Darkwave hızlı bir tür değil. Dingin, biraz bıkmış ve de kederli. Öfkeli değil, yorgun. Çürüyen endüstriyel bir şehrin kıyısındaki zehirli deniz gibi. Yasaklanmış sahil şeritleri gibi. Dikenli tellerin ardında çürüyen nehirler gibi. Fabrika binaları gibi. Clan of Xymox‘dan Medusa‘yı dinleyin. Bu şarkı insanı yağmurun dindiği bir gecede, paslı antenler ve çer çöple kaplı bir çatıdan yıldızları seyrederken, insanlığın bir türlü inşa edemediği o Babil Kulesi’ne duyduğu gizli özlemle baş başa bırakabilir. Darkwave bilimkurgu çıplak, soyut ve gösterişten yoksun bir cyberpunk gibi olacaktır.
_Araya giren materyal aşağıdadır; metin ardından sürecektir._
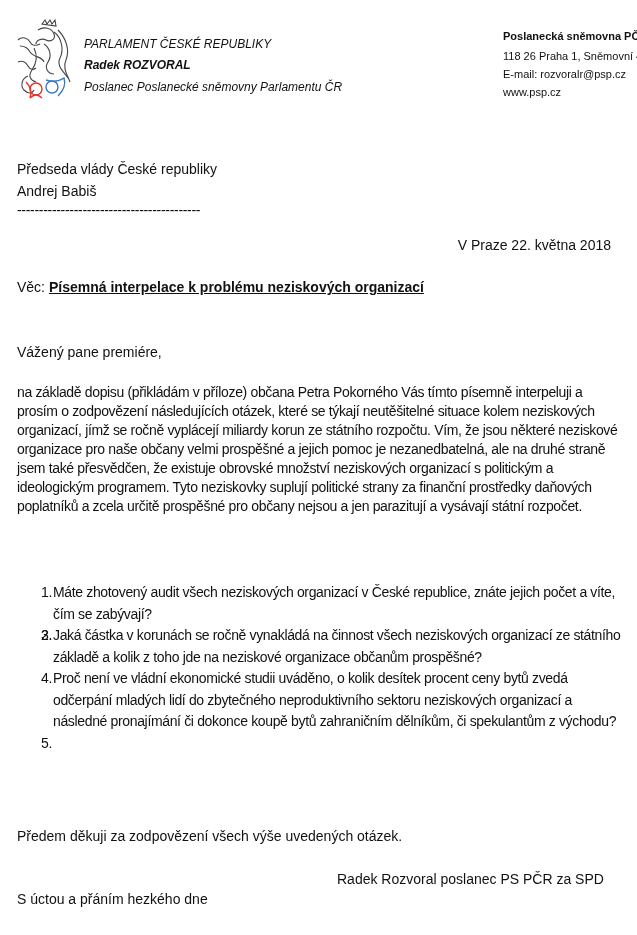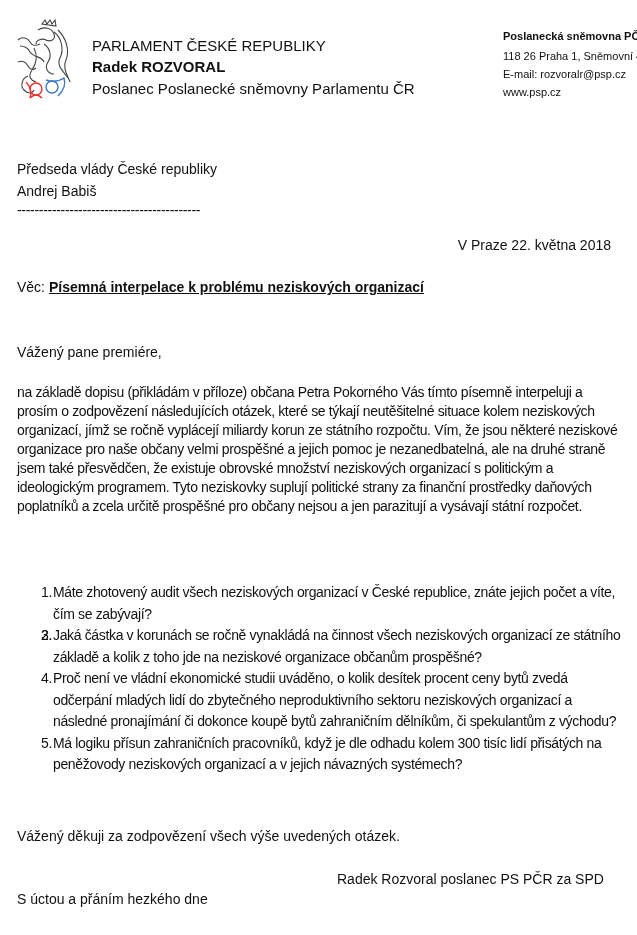"PARLAMENT ČESKÉ REPUBLIKY" .hdr-l { font-size: 15px -> 12px; font-style: none -> italic; left: 92px -> 84px }
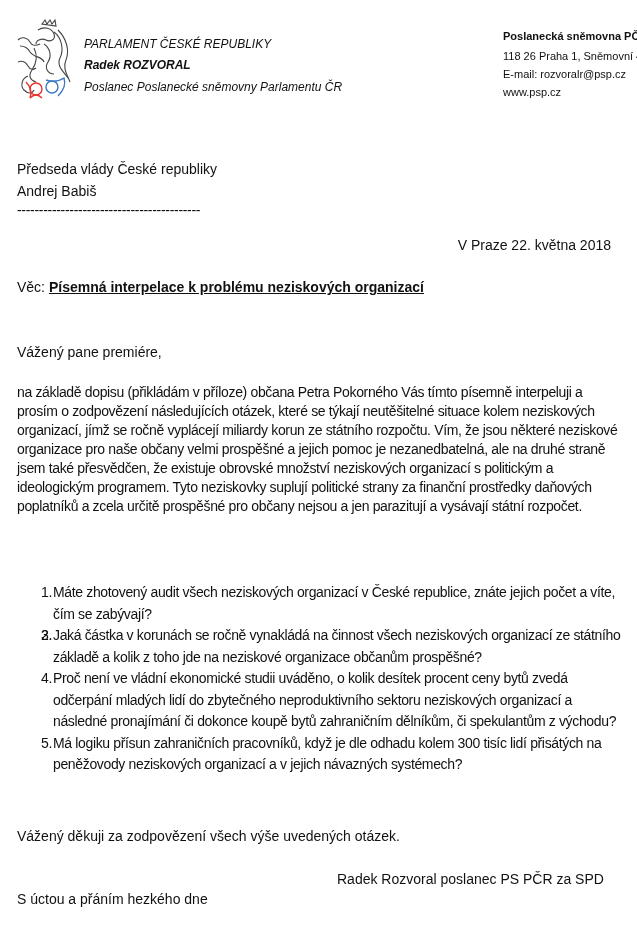"Má logiku přísun zahraničních" span { html: <span>Má logiku přísun zahraničních pracovníků, když je dle odhadu kolem 300 tisíc lidí přisátých na peněžovody neziskových organizací a v jejich návazných systémech?</span> -> none }
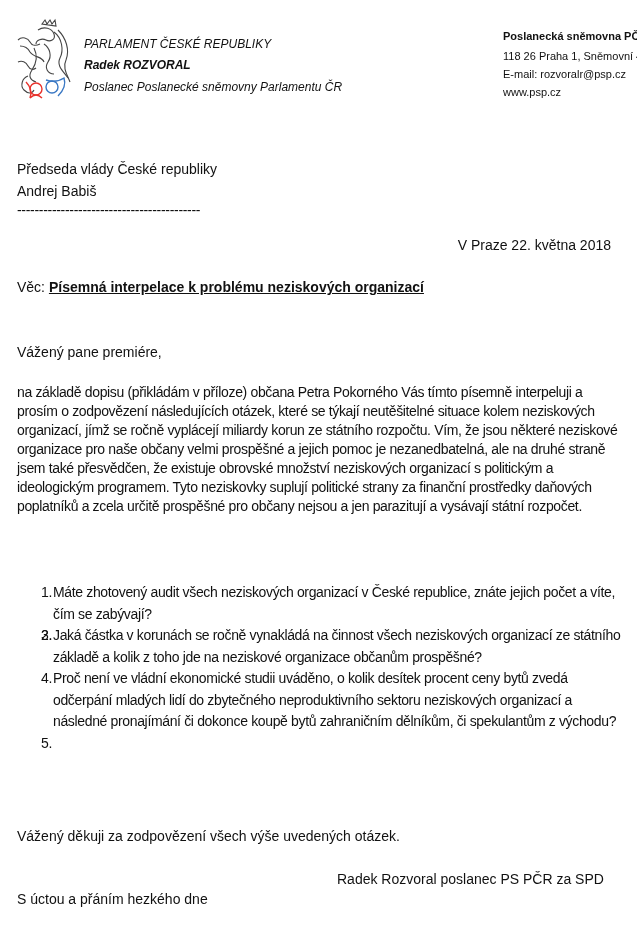"Vážený děkuji za zodpovězení všech" div.abs { text: Vážený -> Předem }
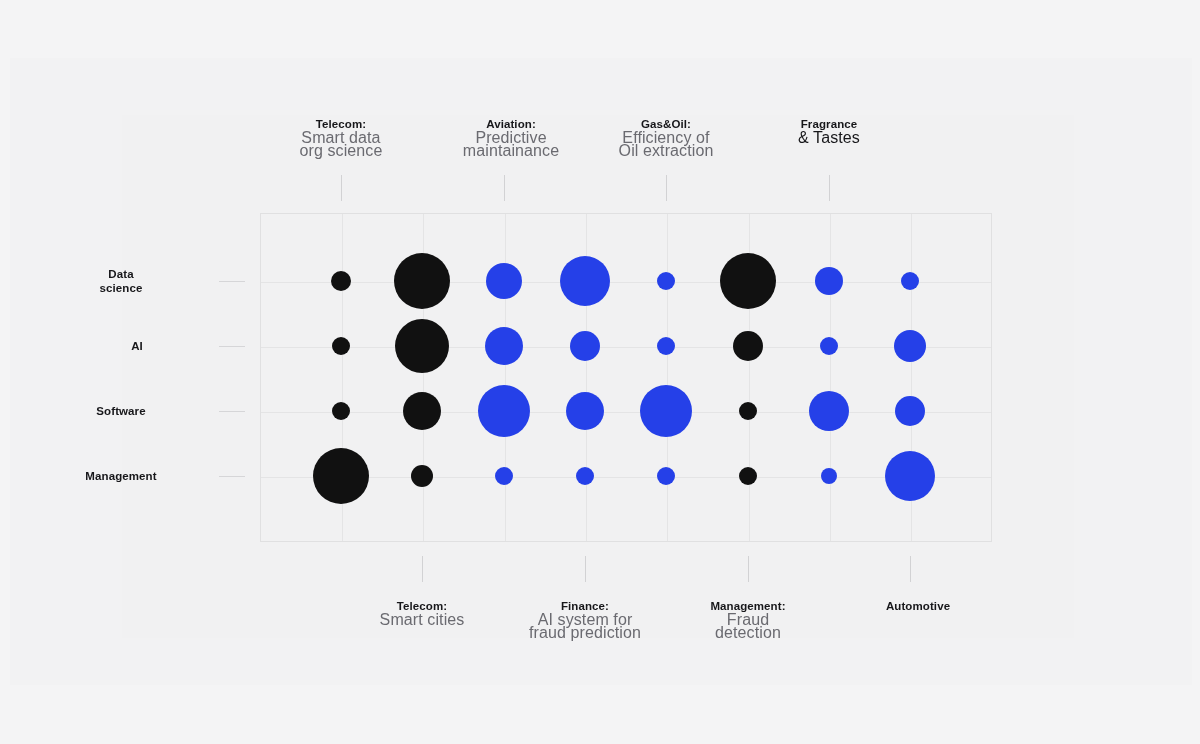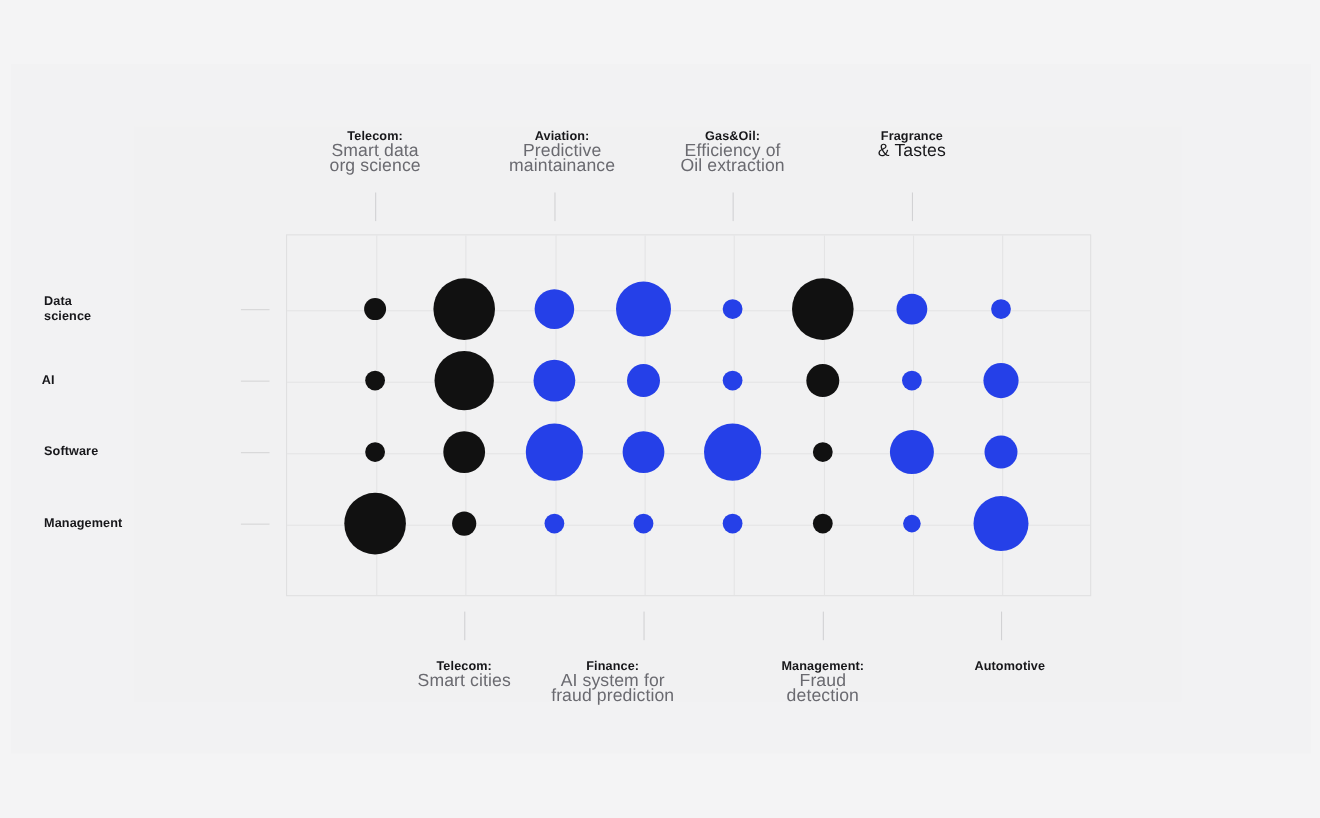"Data" .row-label { text-align: left -> center }
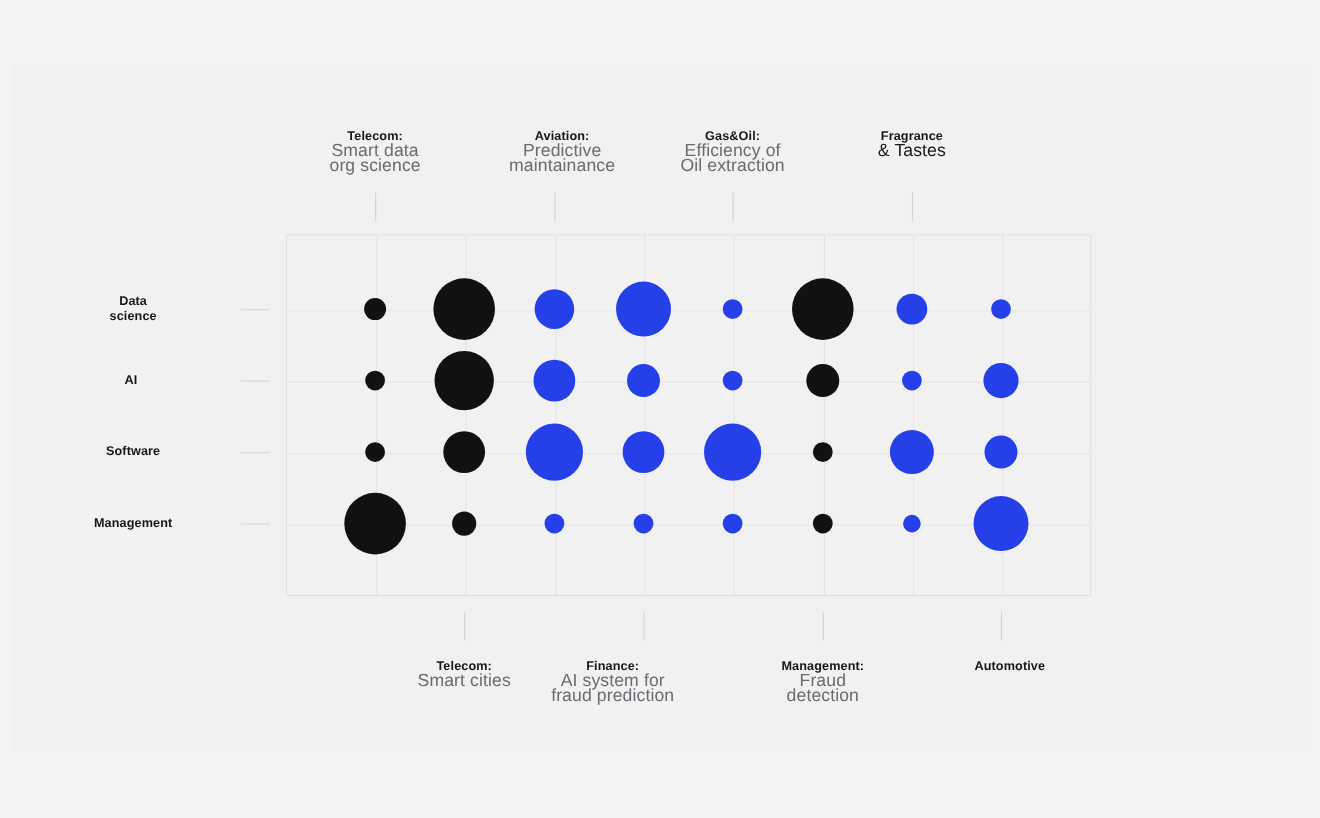"AI" div.row-label { left: 38px -> 56px }
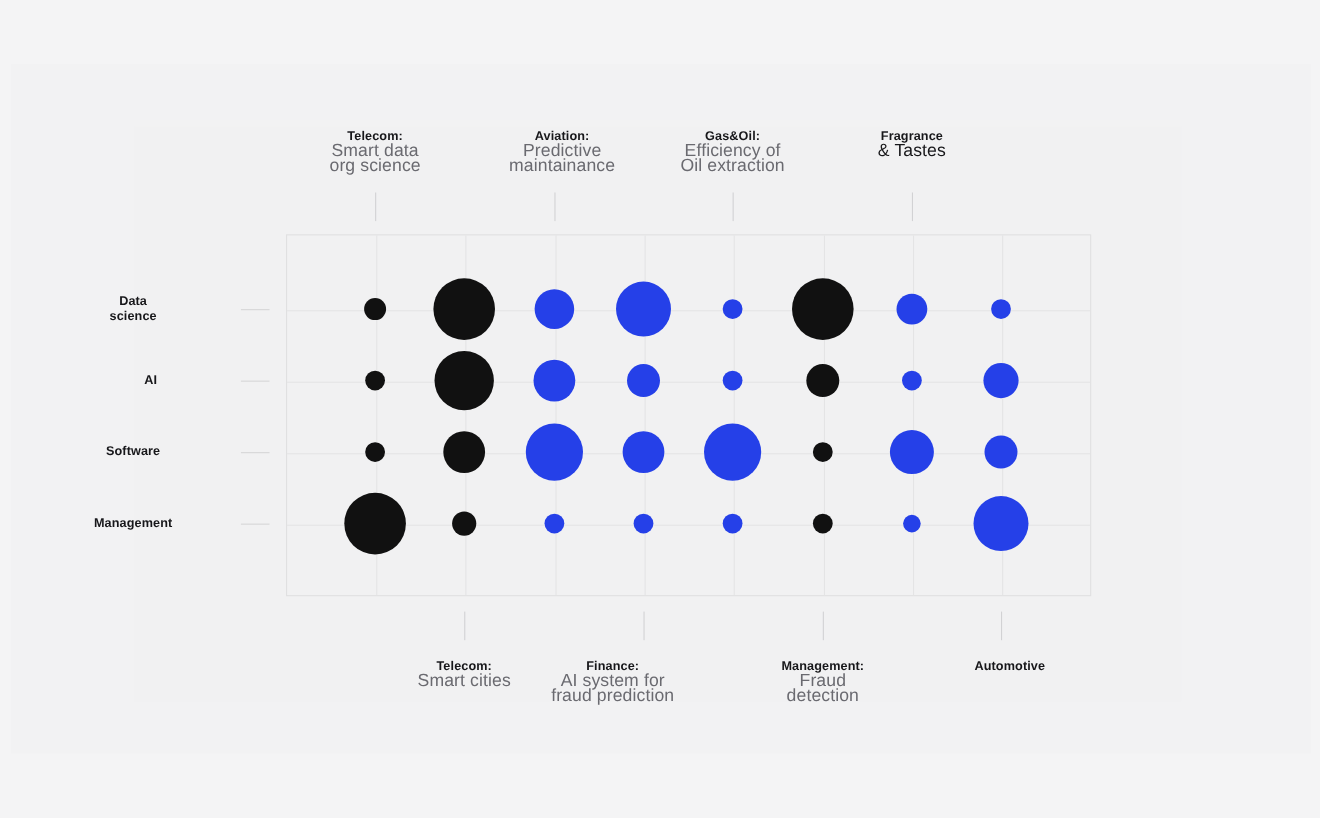"Finance:" div.col-label { left: 557px -> 585px }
Karmaşadan, hızdan, asabiyetten yoksun, kendiyle başbaşa, yalnız ve bıkkın.
Ancak gelecek vahşidir. İnsanlar hızla zamanı yok ediyorlar. Hız insandır. Bu yüzden bilimkurgu ile müziği eşleştirirken daha agresif bir türü ele alabiliriz. Belki aggrotech. Agresif ve süratli. Yine de tam bir siberpunk değil. Kızıl karanlık, bazen soğuk mavi, bazen alevler kusan askeri-endüstriyel komplekslerin gece rengi, laboratuvarlar, bazen sadece bir şekilde canavara dönüştürülmüş bir insanın çığlıkları. Gaz maskeleri, siberloxlar, solgun tenler, çökmekte olan organik kainat ve bunun yerini dolduran sentetik hayat… Hayatın kendine ait bir sesi var. Geceleyin, bazen bilgisayardan gelen teknolojik uğultuyu duyarsın. Kendi vücudunun çınlaması, uykusuzluk yahut gecenin içinden geçen yollardan aniden patlak veren bir fren sesi. Yırtılma. Sonra tekrar sessizlik. Daha koyu bir sessizlik. En nihayetinde yine bir yırtılma.
Bu karmaşık bir doğanın imal ettiği organik bir müzik ve bir noktaya kadar ilham verici. Belki de sadece böyle şeyleri algılayabilmek gerekli. İnsan algılarını eğitebilmeli. Bazen hızın, şiddetin, öfkenin ve patlamanın kudretli güzelliğinden bazen boş vermişliğin, unutmanın, kaybolmanın o karanlık lezzetine savrulmak gerekli. Bilimkurguda –punk ekleriyle biten onlarca akım var. Hepsi ya retrofütüristik ya da teknolojik bir senaryoyu ele alıyor. Müzikal akımlardan etkilenen bilimkurgu ise çok daha geniş bir perspektife sahiptir. Soyut bir manzara, insanın buradan elde edebileceği ilhamın sınırı yine kendisindedir. Algıları eğitmek gerekli. Şu dünyada o kadar fazla karmaşa ve engin bir kaos var ki tek bir tonda ses ve tek bir tonda koku duymak üzücü. Işığın farklı tonlarını, sesle olan kardeşliğini, hızını, yıkımını ve sonsuzluğunu görmek, onun müziğini işitmek varken bir karanlık pıhtısında uykuyu beklemek insanın acizliği.